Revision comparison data
▬▬▬▬▬▬▬▬▬▬

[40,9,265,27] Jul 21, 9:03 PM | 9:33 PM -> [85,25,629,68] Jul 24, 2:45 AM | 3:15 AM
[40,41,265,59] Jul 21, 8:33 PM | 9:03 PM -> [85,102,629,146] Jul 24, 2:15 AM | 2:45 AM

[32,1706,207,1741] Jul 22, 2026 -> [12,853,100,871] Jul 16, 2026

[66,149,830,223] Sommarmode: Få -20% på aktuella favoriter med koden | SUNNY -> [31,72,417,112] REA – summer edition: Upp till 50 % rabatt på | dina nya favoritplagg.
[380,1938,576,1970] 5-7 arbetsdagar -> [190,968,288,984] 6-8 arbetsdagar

▬▬▬▬▬▬▬▬▬▬

**Problem requirements**.
The entries are to be transcribed exactly, each line in full.

**Task output**.
[40,9,265,27] Jul 21, 9:03 PM | 9:33 PM -> [85,25,629,68] Jul 24, 2:45 AM | 3:15 AM
[40,41,265,59] Jul 21, 8:33 PM | 9:03 PM -> [85,102,629,146] Jul 24, 2:15 AM | 2:45 AM

[32,1706,207,1741] Jul 22, 2026 -> [12,853,100,871] Jul 16, 2026

[66,149,830,223] Sommarmode: Få -20% på aktuella favoriter med koden | SUNNY -> [31,72,417,112] REA – summer edition: Upp till 50 % rabatt på | dina nya favoritplagg.
[380,1938,576,1970] 5-7 arbetsdagar -> [190,968,288,984] 6-8 arbetsdagar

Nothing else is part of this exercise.